Change detection data:
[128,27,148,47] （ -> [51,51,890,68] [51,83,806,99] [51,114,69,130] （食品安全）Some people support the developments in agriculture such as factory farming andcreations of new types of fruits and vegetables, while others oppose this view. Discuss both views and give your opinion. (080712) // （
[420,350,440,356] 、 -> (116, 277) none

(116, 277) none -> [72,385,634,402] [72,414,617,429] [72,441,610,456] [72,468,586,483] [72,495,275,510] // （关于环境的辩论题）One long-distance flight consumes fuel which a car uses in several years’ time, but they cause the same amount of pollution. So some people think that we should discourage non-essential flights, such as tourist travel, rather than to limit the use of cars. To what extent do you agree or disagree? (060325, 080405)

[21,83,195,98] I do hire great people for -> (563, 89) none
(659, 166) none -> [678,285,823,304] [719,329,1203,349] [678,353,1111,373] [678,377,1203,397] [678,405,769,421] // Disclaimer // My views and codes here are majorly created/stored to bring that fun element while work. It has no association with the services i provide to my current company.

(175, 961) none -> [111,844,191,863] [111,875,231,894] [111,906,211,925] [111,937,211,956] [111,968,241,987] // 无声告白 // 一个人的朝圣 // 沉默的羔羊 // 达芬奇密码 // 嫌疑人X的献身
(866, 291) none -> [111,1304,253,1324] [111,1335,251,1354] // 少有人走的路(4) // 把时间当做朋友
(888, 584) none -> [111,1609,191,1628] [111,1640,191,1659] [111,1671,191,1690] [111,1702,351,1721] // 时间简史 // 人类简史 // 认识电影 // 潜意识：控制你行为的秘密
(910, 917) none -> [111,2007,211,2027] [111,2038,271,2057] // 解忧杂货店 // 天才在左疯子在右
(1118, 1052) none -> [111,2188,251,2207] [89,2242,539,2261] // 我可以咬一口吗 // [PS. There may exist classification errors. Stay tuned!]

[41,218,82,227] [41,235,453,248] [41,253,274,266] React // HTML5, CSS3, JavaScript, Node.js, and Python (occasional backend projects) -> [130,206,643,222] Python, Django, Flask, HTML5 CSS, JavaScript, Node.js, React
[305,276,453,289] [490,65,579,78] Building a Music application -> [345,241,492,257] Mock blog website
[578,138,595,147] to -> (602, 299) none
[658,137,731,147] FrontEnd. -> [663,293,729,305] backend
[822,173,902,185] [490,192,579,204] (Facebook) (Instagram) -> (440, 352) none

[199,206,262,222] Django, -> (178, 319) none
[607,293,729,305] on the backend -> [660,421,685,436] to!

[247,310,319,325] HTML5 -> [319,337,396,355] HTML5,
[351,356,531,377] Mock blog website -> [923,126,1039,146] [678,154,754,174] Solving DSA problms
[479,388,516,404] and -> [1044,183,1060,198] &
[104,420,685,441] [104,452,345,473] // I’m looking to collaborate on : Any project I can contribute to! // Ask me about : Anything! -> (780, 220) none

WHAT YOU SHOULD DO
Only lines with the word "blog" are wanted; pull each of them from the records.

RESULT OF THIS EXERCISE
[305,276,453,289] [490,65,579,78] Building a Music application -> [345,241,492,257] Mock blog website
[351,356,531,377] Mock blog website -> [923,126,1039,146] [678,154,754,174] Solving DSA problms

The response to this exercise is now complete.